BAGHDAD (Reuters) - Iraq’s Vice President Iyad Allawi endorsed Prime Minister Haider al-Abadi on Sunday, a move that will be seen as a step towards reconciliation in a political system that desperately needs to rebuild to allow Baghdad to fight Islamic State.
For years Allawi, a secular Shi’ite Muslim, has been an outspoken critic of former premier Nuri al-Maliki whom he has accused of acting like Saddam Hussein in trying to silence his opponents.
His endorsement will lend political capital to Abadi, who comes from the same Dawa political party as Maliki but has been regarded as more inclusive.
“I frankly believe very strongly that (Abadi) understands the problems and he means well. We hope to help him,” Allawi said in a Reuters interview at his home in Baghdad.

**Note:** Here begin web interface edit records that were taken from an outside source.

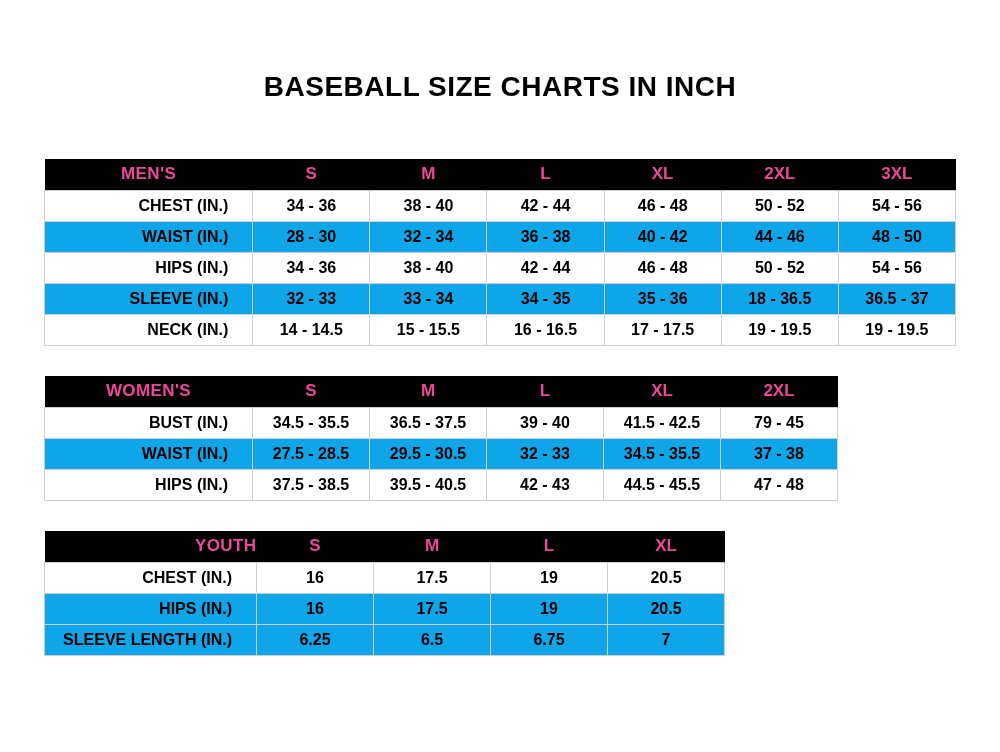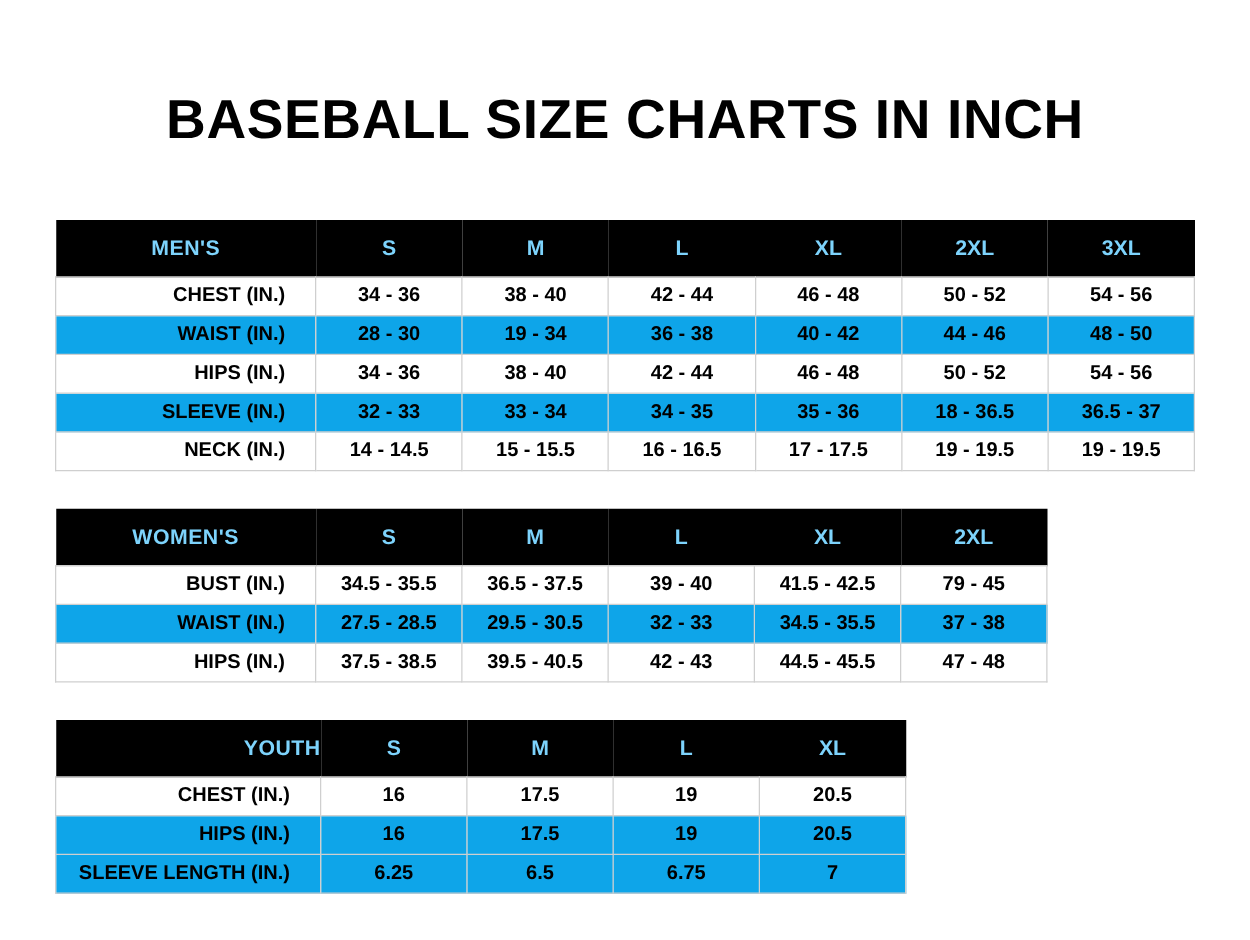--- a/index.html
+++ b/index.html
@@ -22,7 +22,7 @@
   }
   .title {
     text-align: center;
-    font-size: 44px;
+    font-size: 28px;
     font-weight: bold;
     letter-spacing: 0.5px;
     color: #000;

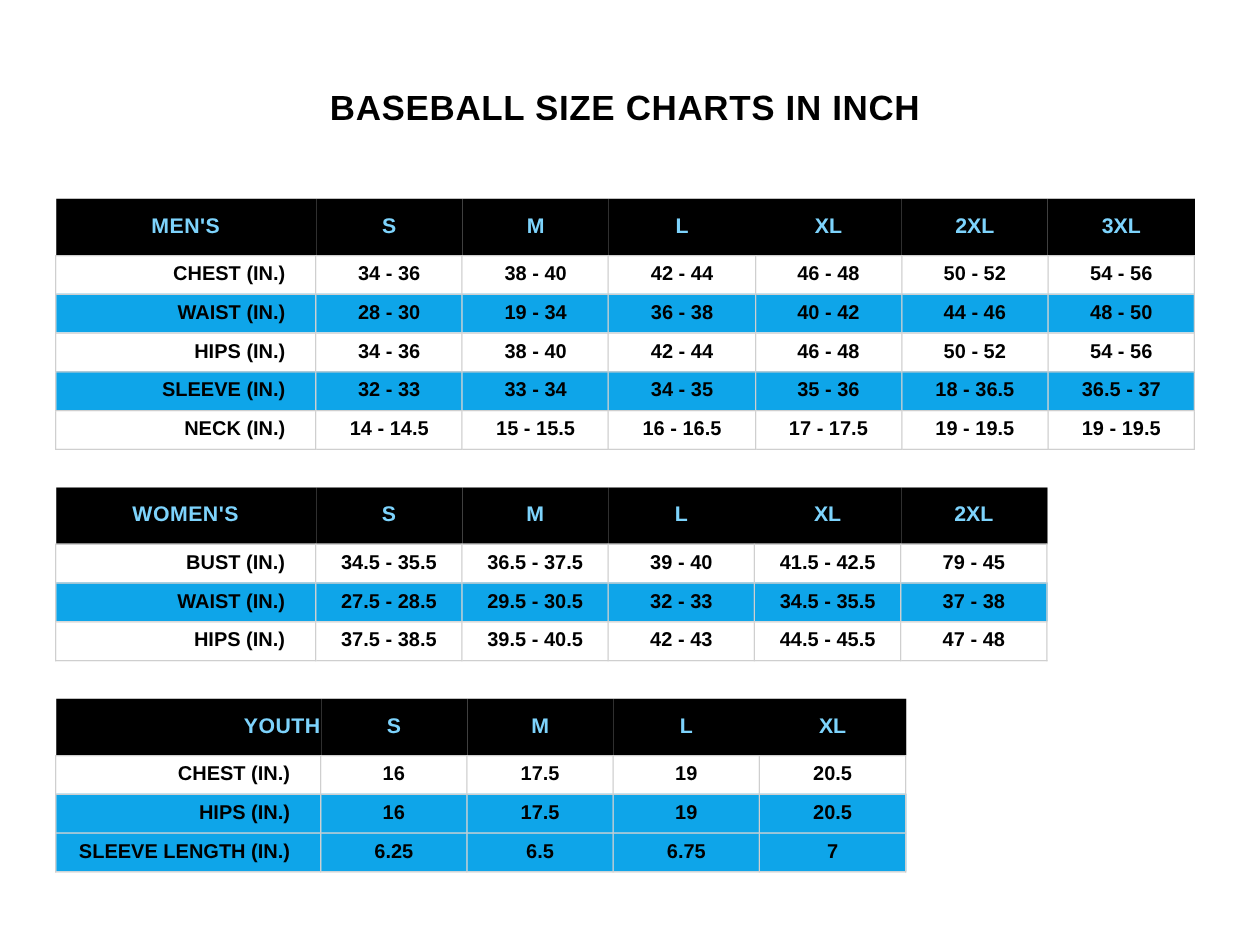--- a/index.html
+++ b/index.html
@@ -50,10 +50,10 @@
 
   thead th {
     background: #000000;
-    color: #7dd3fc;
+    color: #ec4899;
     font-weight: bold;
     font-size: 17px;
-    height: 45px;
+    height: 31px;
     padding: 0;
     text-align: center;
     border: none;

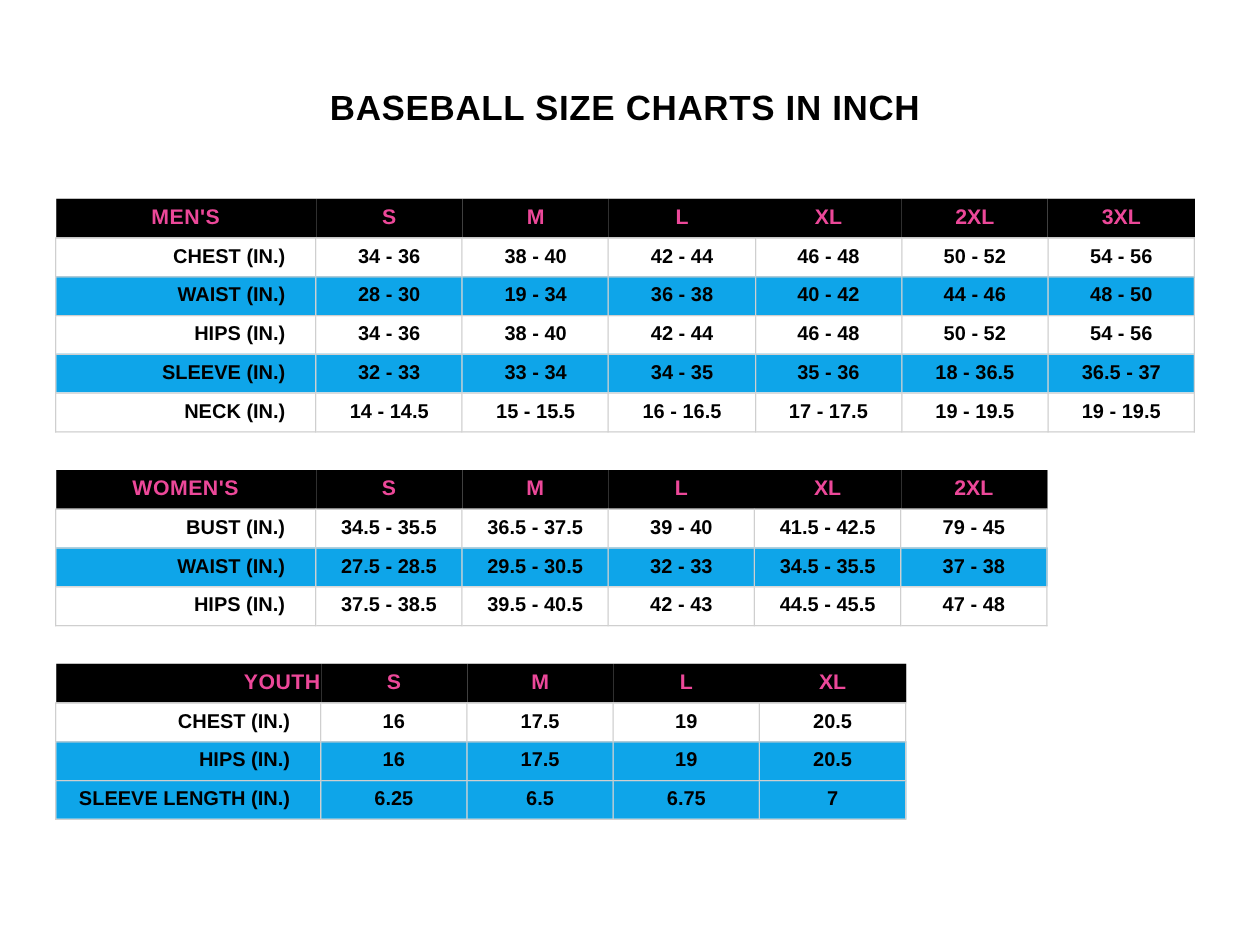--- a/index.html
+++ b/index.html
@@ -140,7 +140,7 @@
         <tr class="alt">
           <td class="rowlabel">WAIST (IN.)</td>
           <td>28 - 30</td>
-          <td>19 - 34</td>
+          <td>32 - 34</td>
           <td>36 - 38</td>
           <td>40 - 42</td>
           <td>44 - 46</td>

Allawi, a former prime minister, is also a key figure in reaching out to disaffected Iraqi Sunnis who Abadi hopes he can bring back to the government side to battle Islamic State.

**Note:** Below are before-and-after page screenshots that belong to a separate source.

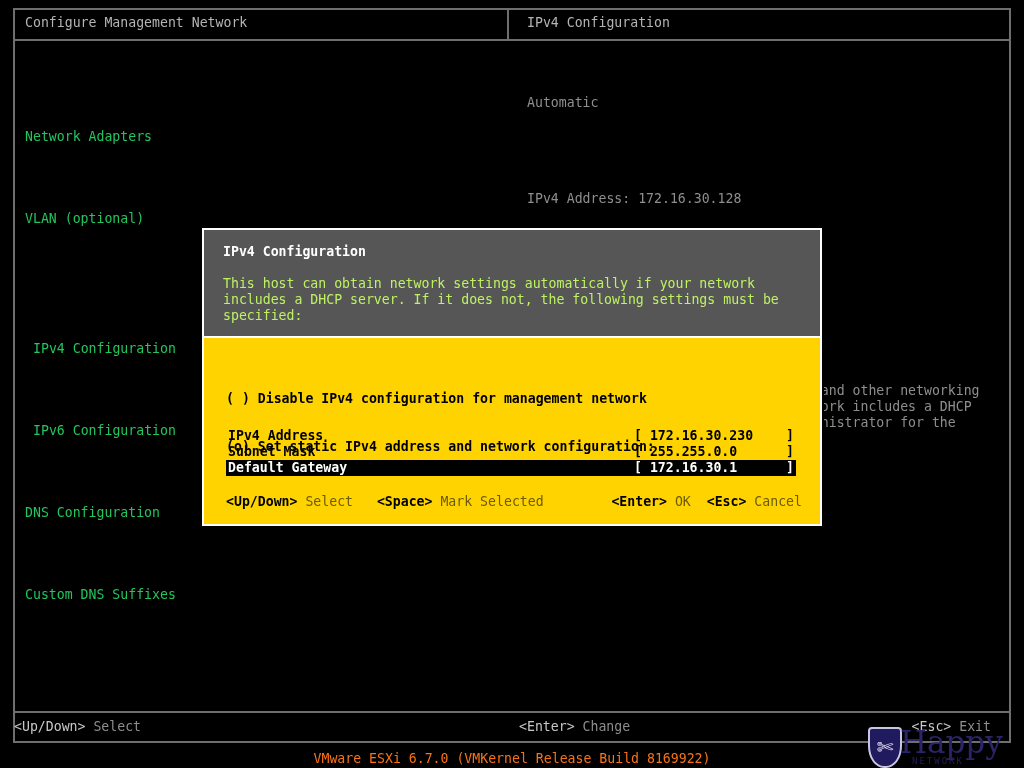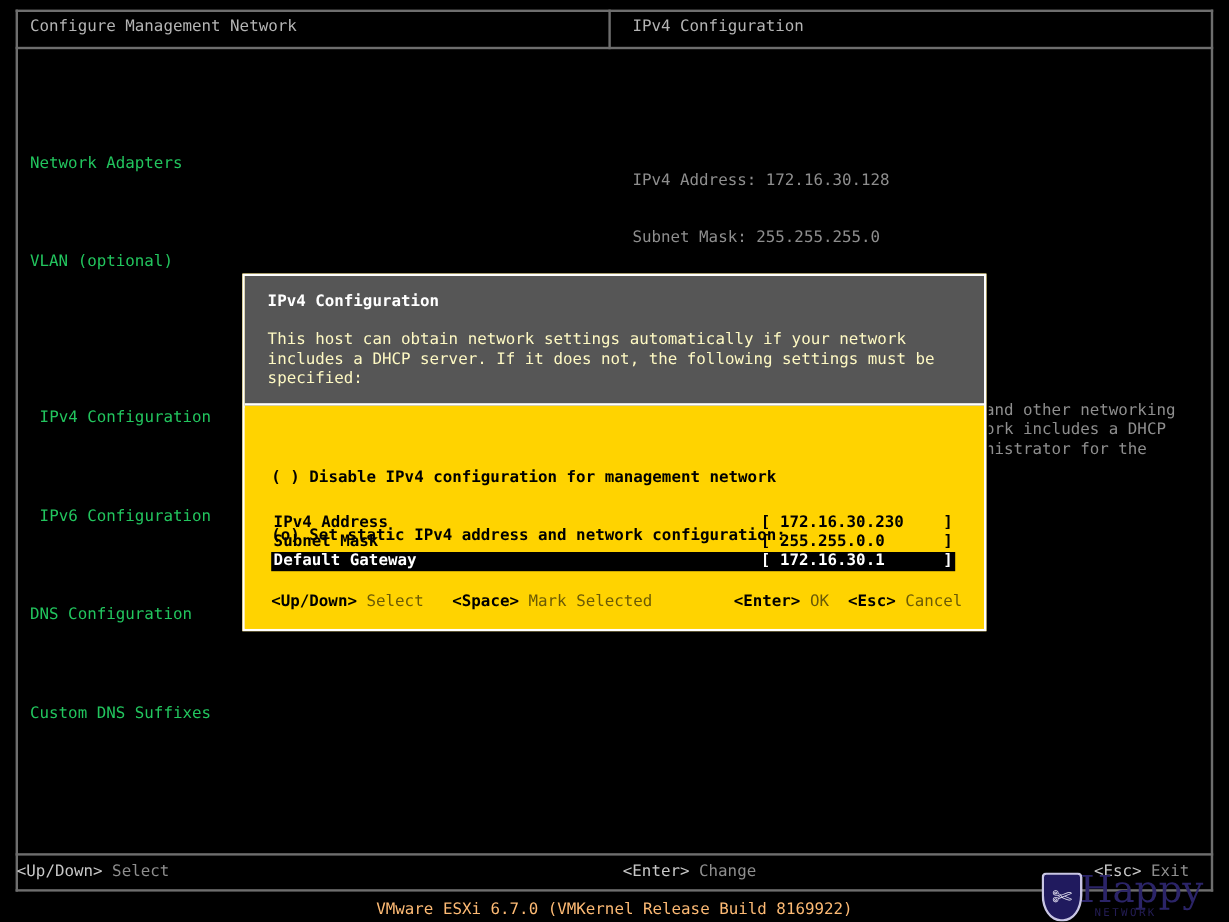--- a/index.html
+++ b/index.html
@@ -296,6 +296,7 @@
   </div>
 
   <div id="right-panel">
+    <div class="detail-line">Automatic</div>
     <div class="detail-gap"></div>
     <div class="detail-line">IPv4 Address: 172.16.30.128</div>
     <div class="detail-line">Subnet Mask: 255.255.255.0</div>

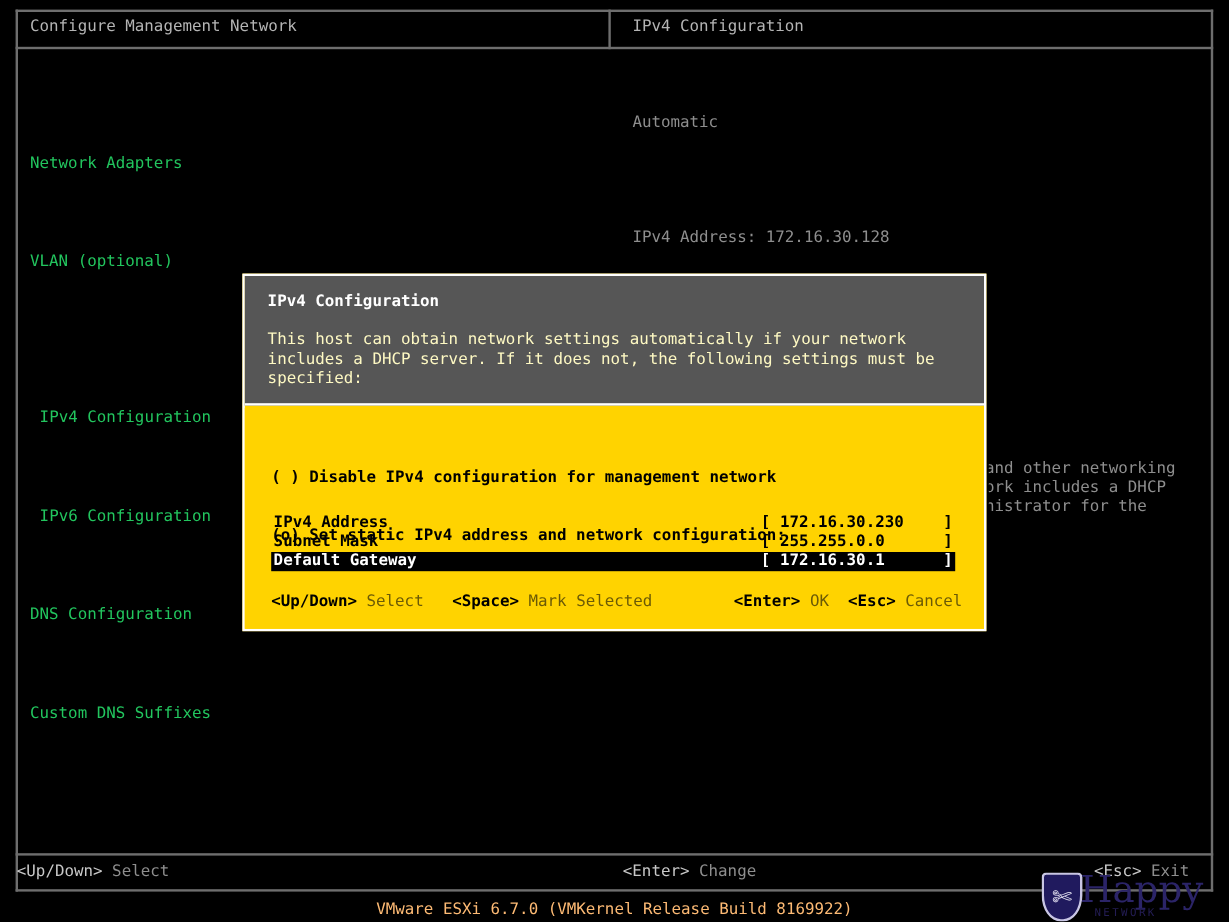--- a/index.html
+++ b/index.html
@@ -188,7 +188,7 @@
     left: 19px;
     top: 46px;
     width: 572px;
-    color: #fef9c3;
+    color: #bef264;
     white-space: pre-line;
     line-height: 16px;
   }

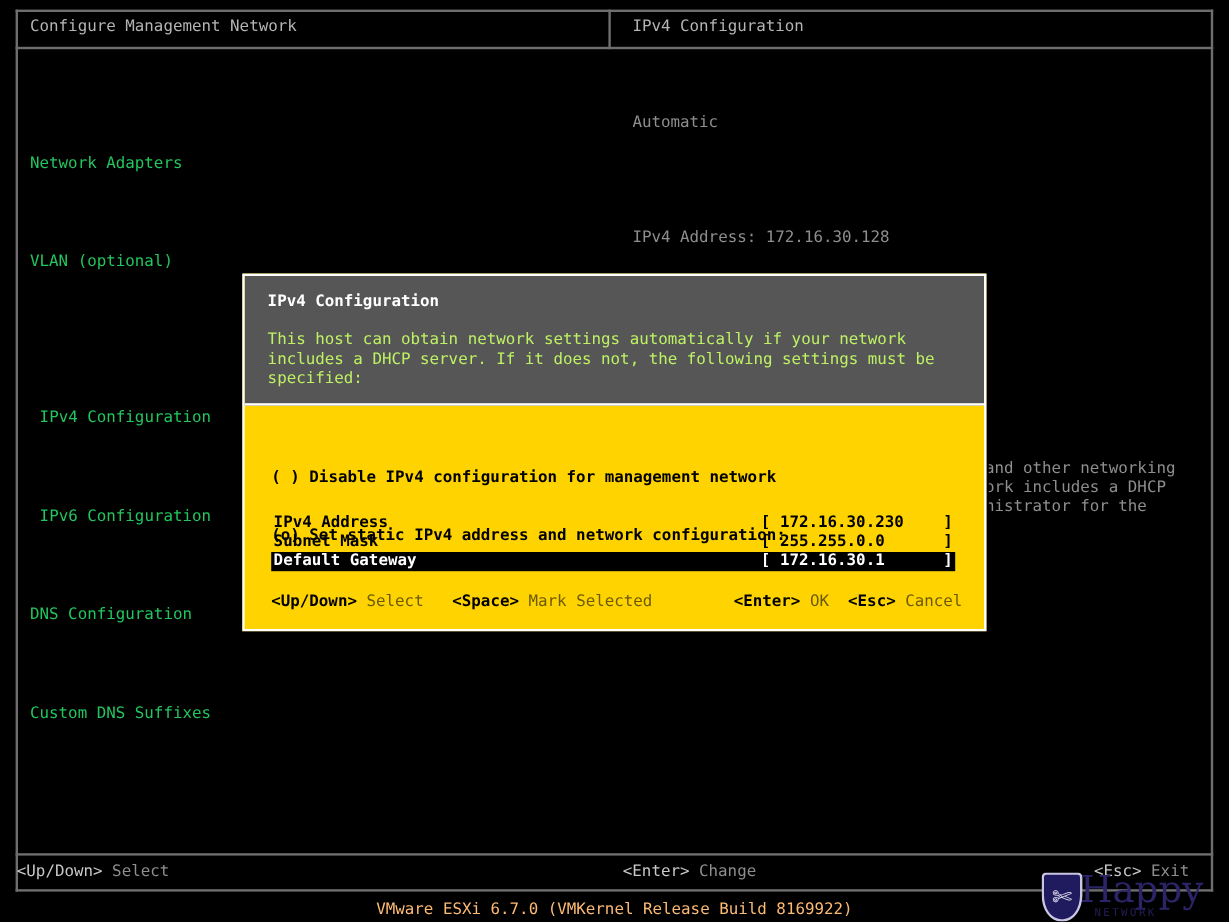--- a/index.html
+++ b/index.html
@@ -94,7 +94,7 @@
     left: 0;
     width: 1024px;
     text-align: center;
-    color: #fdba74;
+    color: #f97316;
     white-space: pre;
   }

Islamic State fighters have seized large chunks of Iraq’s north and west this year. The group has been tolerated by some of the Sunni minority who accuse Shi’ite-led Baghdad of marginalizing their community.
Maliki’s use of force against protesters deepened Sunni hatred of Baghdad, militarized their communities, sparked an armed revolt and allowed Islamic State to exploit grievances.
Until now, many Sunni tribal fighters and members of armed factions have sided with Islamic State, convinced the government is the greater of two evils.
The extent of Allawi’s influence on Sunnis was shown by the 2010 election in which his coalition, which included leading Sunni politicians, won every province where Islamic State is now fighting.
Abadi has promised to offer amnesties and to stop the bombardment of cities, a move Allawi said convinced him of Abadi’s resolve.
“I told (Abadi) we will be with him all the way if he moves along the right road to recovery,” Allawi said.
“What we need to do is create a new political landscape where we don’t discriminate against the people, we don’t disenfranchise the people based on their sect, religion or beliefs,” he said.
The U.S. hopes Sunni militants and tribal powers in areas dominated by Islamic State can also be persuaded to bolster U.S. air missions in its battle to destroy Islamic State.
Unwilling to commit U.S. troops after ending the occupation in Iraq, Obama hopes to build partnerships similar to those with Sunni tribes in the 2007-09 “Awakening” movement which battled al Qaeda in western and central Iraq.
Although Allawi said he was not in talks with Washington, he added he had spoken to many leaders in Sunni areas.
“I have a lot of good relations with a lot of these groups in the governorates that have been under bombardment and under siege by the ex-government,” he said.
“Already I have a dialogue with some of them, and ongoing dialogue. A group of them sent a message to the prime minister indicating that they will be part and parcel of the political process.”
He said that the government now has to devolve power to provinces and Sunni opposition, who led peaceful protests in 2013 that prompted a crackdown by Maliki’s security forces.
“We should have incorporated some of the people who have been trying to peacefully and constitutionally to present their case in previous demonstrations,” Allawi said.
“I believe we should work very hard to open up and to give them some of the demands they have been asking for. Simple demands. And frankly, very just demands. The key issue is these people have to be treated as equal citizens.”